Die Business Computer Corporation meldete 1974 Bankrott an, den griffigen Produktnamen erwarb eine Büromaschinenfirma in der englischen Stadt Bristol. Der japanischen Busicom gelang später ein Neuanfang als Hersteller von Netzausrüstungen. In den 2000er-Jahren verschwand sie endgültig; der englische Namensvetter schloss 2016. Wir sollten Busicom aber in Erinnerung behalten, denn neben der Geburtshilfe für den Mikroprozessor leistete die Firma auch einen Beitrag zur deutschen IT-Geschichte.
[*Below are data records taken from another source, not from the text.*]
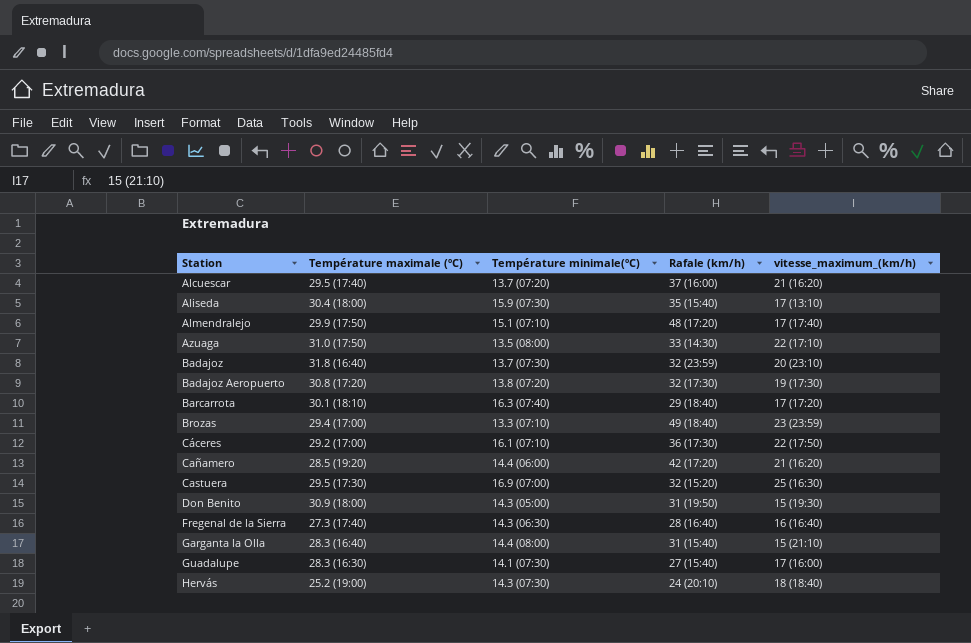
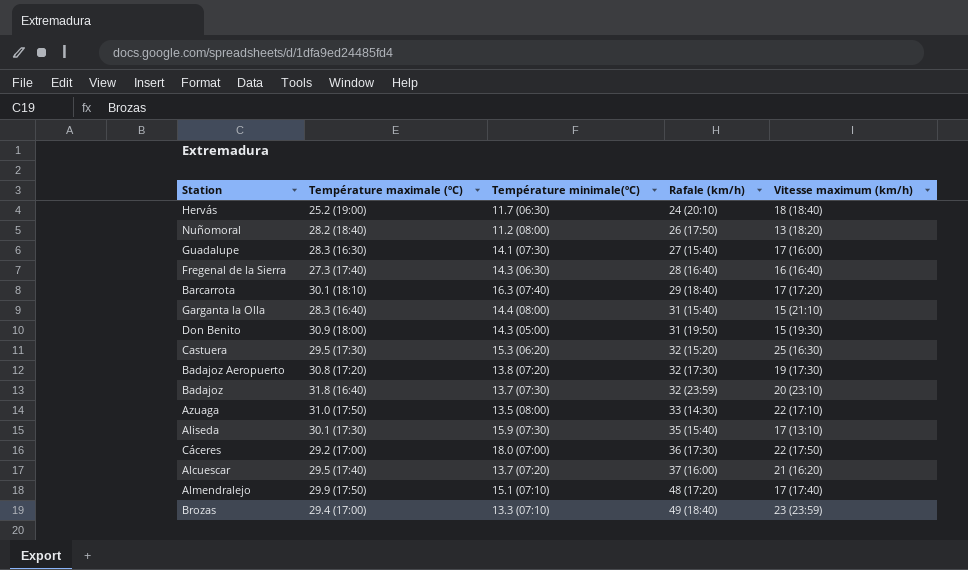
row order: Station ascending -> Rafale (km/h) ascending
column name: vitesse_maximum_(km/h) -> Vitesse maximum (km/h)
row Cañamero: 28.5 (19:20) | 14.4 (06:00) | 42 (17:20) | 21 (16:20) -> none
Hervás | Température minimale(ºC): 14.3 (07:30) -> 11.7 (06:30)
row Nuñomoral: none -> 28.2 (18:40) | 11.2 (08:00) | 26 (17:50) | 13 (18:20)
Castuera | Température minimale(ºC): 16.9 (07:00) -> 15.3 (06:20)
Aliseda | Température maximale (ºC): 30.4 (18:00) -> 30.1 (17:30)
Cáceres | Température minimale(ºC): 16.1 (07:10) -> 18.0 (07:00)

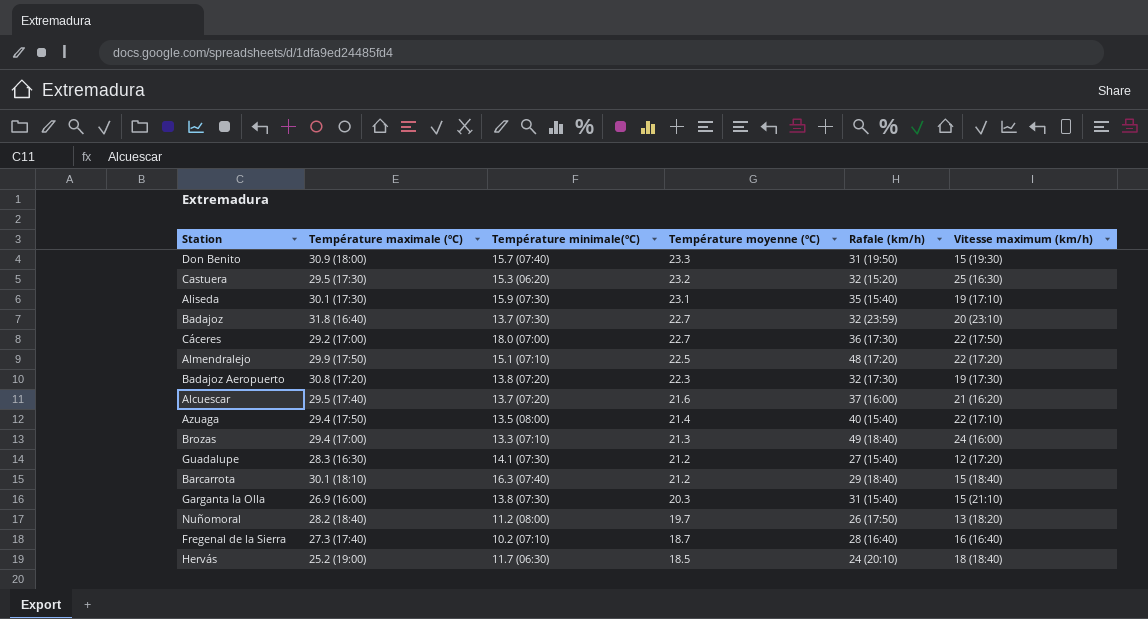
row order: Rafale (km/h) ascending -> Température moyenne (ºC) descending
column Température moyenne (ºC) | position: none -> 4
Don Benito | Température minimale(ºC): 14.3 (05:00) -> 15.7 (07:40)
Aliseda | Vitesse maximum (km/h): 17 (13:10) -> 19 (17:10)
Almendralejo | Vitesse maximum (km/h): 17 (17:40) -> 22 (17:20)
Azuaga | Température maximale (ºC): 31.0 (17:50) -> 29.4 (17:50)
Azuaga | Rafale (km/h): 33 (14:30) -> 40 (15:40)
Brozas | Vitesse maximum (km/h): 23 (23:59) -> 24 (16:00)
Guadalupe | Vitesse maximum (km/h): 17 (16:00) -> 12 (17:20)
Barcarrota | Vitesse maximum (km/h): 17 (17:20) -> 15 (18:40)
Garganta la Olla | Température maximale (ºC): 28.3 (16:40) -> 26.9 (16:00)
Garganta la Olla | Température minimale(ºC): 14.4 (08:00) -> 13.8 (07:30)
Fregenal de la Sierra | Température minimale(ºC): 14.3 (06:30) -> 10.2 (07:10)

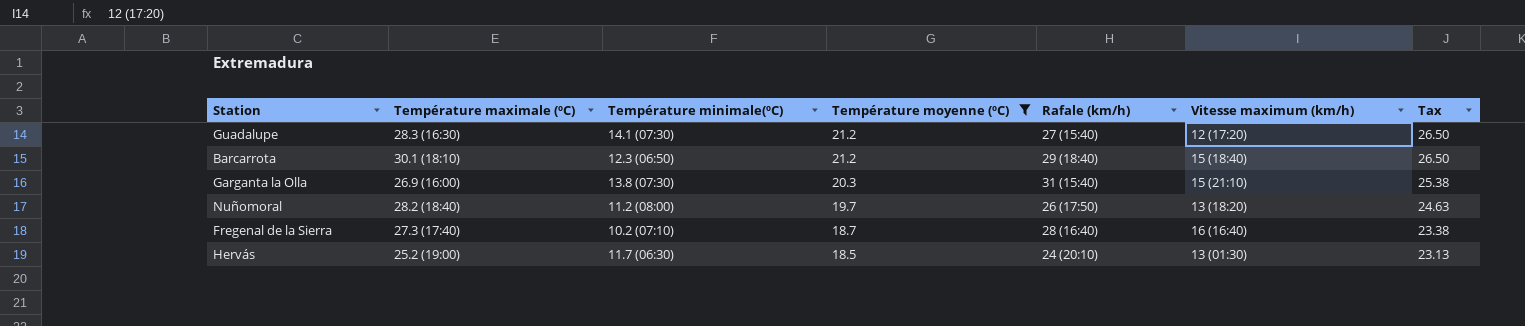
filter: none -> Température moyenne (ºC) <= 21.2
column Tax | formula: none -> [Température moyenne (ºC)] * 1.25
Barcarrota | Température minimale(ºC): 16.3 (07:40) -> 12.3 (06:50)
Hervás | Vitesse maximum (km/h): 18 (18:40) -> 13 (01:30)

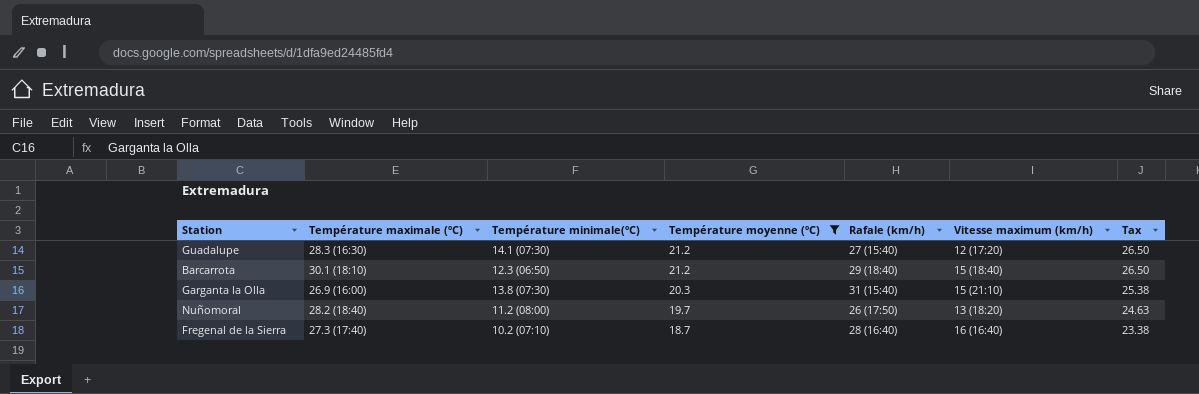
row Hervás: 25.2 (19:00) | 11.7 (06:30) | 18.5 | 24 (20:10) | 13 (01:30) | 23.13 -> none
Anfang 1972 übergab Otfried Steger, DDR-Minister für Elektrotechnik und Elektronik, dem Direktor des Kombinats Funkwerk Erfurt ein Souvenir von einer Japan-Reise: einen Busicom LE-120A. Er möge doch ermitteln, wie die DDR ein solches Gerät fertigen könnte. So begann die Entwicklung des ersten ostdeutschen Taschenrechners. Der minirex 73 wurde 1973 auf der Leipziger Frühjahrsmesse vorgestellt und danach in Serie produziert. Er erhielt ein neues Design und den Texas-Instruments-Chip TMS0105NC; 1975 trat an seine Stelle die DDR-Kopie U820D. Unser Eingangsbild zeigt noch einmal den Busicom LE120S; unten folgt ein minirex.
Interessant an dem Fall ist die Tatsache, dass, wie so oft, die Bedeutung einer Innovation (Mikroprozessor) anfänglich verkannt wurde. Derartige Fälle gibt es viele in der Technikgeschichte. Sie sind besonders aufschlussreich. Wie wäre es mal mit einem Blogbeitrag zu diesem Thema?
Im November werden wir was zum Jubiläum des Intel 4004 bringen.